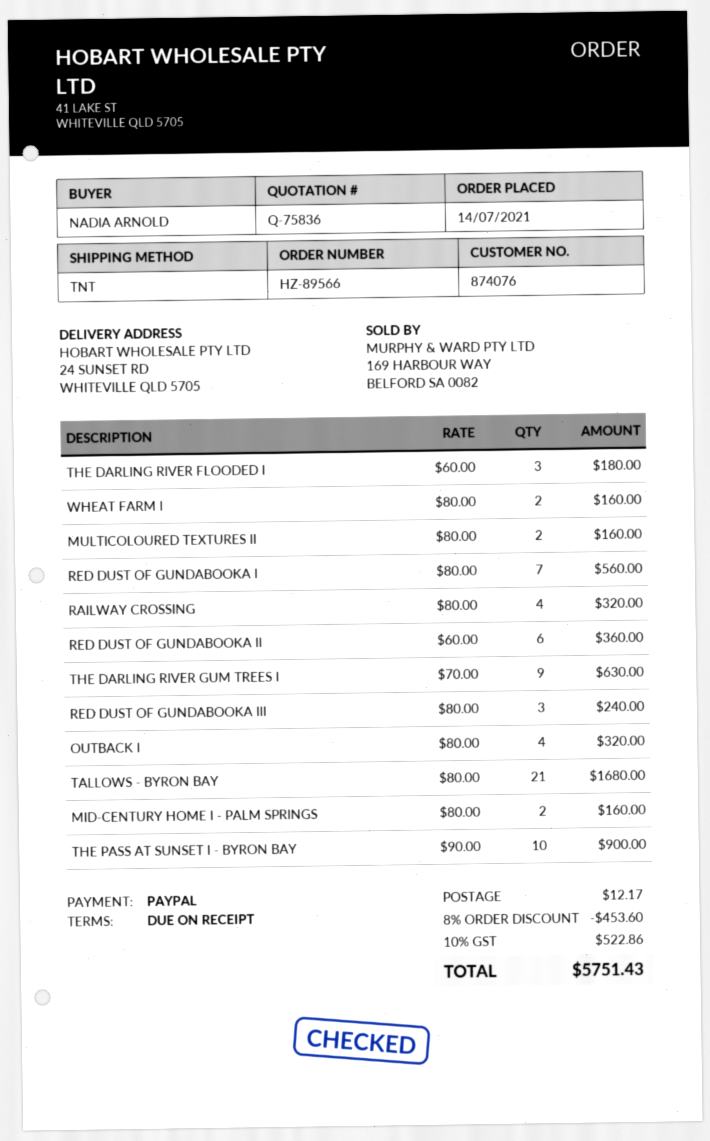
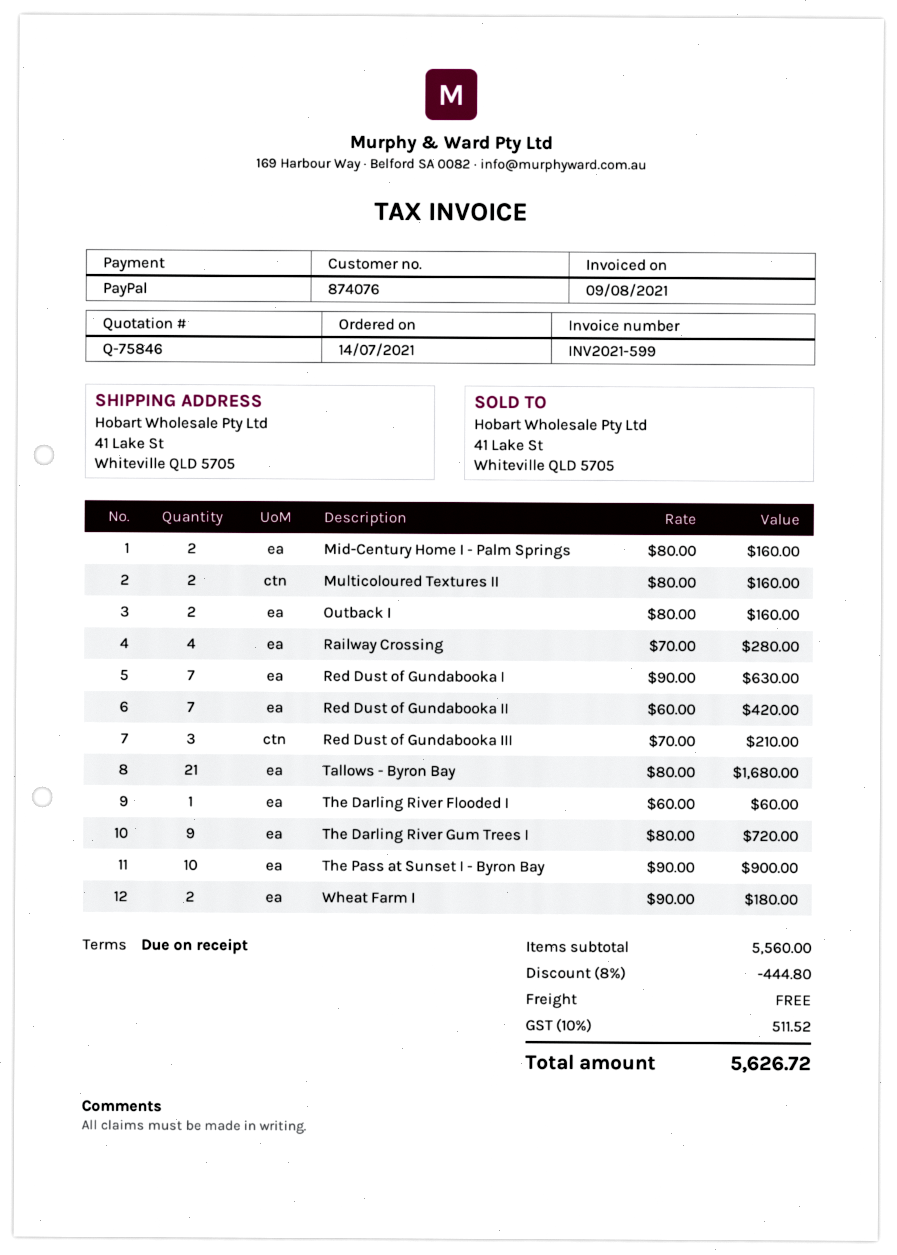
quote number: Q-75836 -> Q-75846
ship to: 24 SUNSET RD, WHITEVILLE QLD 5705 -> 41 Lake St, Whiteville QLD 5705
THE DARLING RIVER FLOODED I: 3 x 60.00 = 180.00 -> 1 x 60.00 = 60.00
WHEAT FARM I: 2 x 80.00 = 160.00 -> 2 x 90.00 = 180.00
RED DUST OF GUNDABOOKA I: 7 x 80.00 = 560.00 -> 7 x 90.00 = 630.00
RAILWAY CROSSING: 4 x 80.00 = 320.00 -> 4 x 70.00 = 280.00
RED DUST OF GUNDABOOKA II: 6 x 60.00 = 360.00 -> 7 x 60.00 = 420.00
THE DARLING RIVER GUM TREES I: 9 x 70.00 = 630.00 -> 9 x 80.00 = 720.00
RED DUST OF GUNDABOOKA III: 3 x 80.00 = 240.00 -> 3 x 70.00 = 210.00
OUTBACK I: 4 x 80.00 = 320.00 -> 2 x 80.00 = 160.00
discount: 8% = 453.60 -> 8% = 444.80
shipping: 12.17 -> 0.00
tax: 10% = 522.86 -> 10% = 511.52
total: 5751.43 -> 5626.72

- WORK INSTRUCTIONS
Leaving out the images, repeat the listing above exactly.

- ANSWER BOX
quote number: Q-75836 -> Q-75846
ship to: 24 SUNSET RD, WHITEVILLE QLD 5705 -> 41 Lake St, Whiteville QLD 5705
THE DARLING RIVER FLOODED I: 3 x 60.00 = 180.00 -> 1 x 60.00 = 60.00
WHEAT FARM I: 2 x 80.00 = 160.00 -> 2 x 90.00 = 180.00
RED DUST OF GUNDABOOKA I: 7 x 80.00 = 560.00 -> 7 x 90.00 = 630.00
RAILWAY CROSSING: 4 x 80.00 = 320.00 -> 4 x 70.00 = 280.00
RED DUST OF GUNDABOOKA II: 6 x 60.00 = 360.00 -> 7 x 60.00 = 420.00
THE DARLING RIVER GUM TREES I: 9 x 70.00 = 630.00 -> 9 x 80.00 = 720.00
RED DUST OF GUNDABOOKA III: 3 x 80.00 = 240.00 -> 3 x 70.00 = 210.00
OUTBACK I: 4 x 80.00 = 320.00 -> 2 x 80.00 = 160.00
discount: 8% = 453.60 -> 8% = 444.80
shipping: 12.17 -> 0.00
tax: 10% = 522.86 -> 10% = 511.52
total: 5751.43 -> 5626.72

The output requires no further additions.